*Instructions for the task*: The required answer is each line in the entries below where "powerful" occurs.

*Task material*:
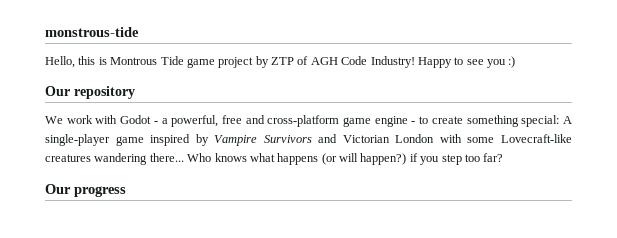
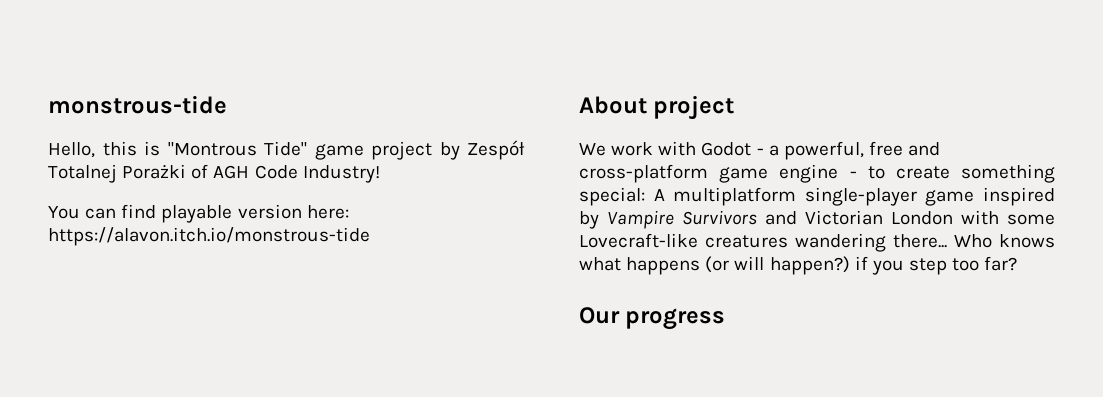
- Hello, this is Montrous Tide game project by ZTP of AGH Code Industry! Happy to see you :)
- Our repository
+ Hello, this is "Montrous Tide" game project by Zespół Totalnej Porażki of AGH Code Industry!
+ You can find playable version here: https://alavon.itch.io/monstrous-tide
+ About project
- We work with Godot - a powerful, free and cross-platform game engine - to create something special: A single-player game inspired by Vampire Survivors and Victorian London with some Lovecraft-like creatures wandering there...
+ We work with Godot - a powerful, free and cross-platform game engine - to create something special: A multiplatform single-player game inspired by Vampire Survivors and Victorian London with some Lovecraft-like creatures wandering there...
--
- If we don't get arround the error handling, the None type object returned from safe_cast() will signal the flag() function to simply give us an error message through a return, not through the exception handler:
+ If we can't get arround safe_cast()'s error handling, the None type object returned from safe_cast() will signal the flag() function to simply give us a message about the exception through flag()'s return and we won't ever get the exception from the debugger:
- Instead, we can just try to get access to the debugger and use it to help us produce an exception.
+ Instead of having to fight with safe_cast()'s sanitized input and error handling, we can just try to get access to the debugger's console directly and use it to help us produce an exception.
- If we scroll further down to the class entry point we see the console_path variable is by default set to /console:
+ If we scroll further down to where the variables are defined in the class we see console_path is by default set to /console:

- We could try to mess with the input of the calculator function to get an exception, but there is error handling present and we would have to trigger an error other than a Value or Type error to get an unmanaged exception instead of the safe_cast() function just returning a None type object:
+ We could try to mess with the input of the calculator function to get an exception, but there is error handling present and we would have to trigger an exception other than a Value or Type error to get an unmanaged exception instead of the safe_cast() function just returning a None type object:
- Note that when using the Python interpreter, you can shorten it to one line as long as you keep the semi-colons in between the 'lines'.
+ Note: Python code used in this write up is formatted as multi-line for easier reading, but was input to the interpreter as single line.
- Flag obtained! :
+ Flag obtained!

*Final answer*:
- We work with Godot - a powerful, free and cross-platform game engine - to create something special: A single-player game inspired by Vampire Survivors and Victorian London with some Lovecraft-like creatures wandering there...
+ We work with Godot - a powerful, free and cross-platform game engine - to create something special: A multiplatform single-player game inspired by Vampire Survivors and Victorian London with some Lovecraft-like creatures wandering there...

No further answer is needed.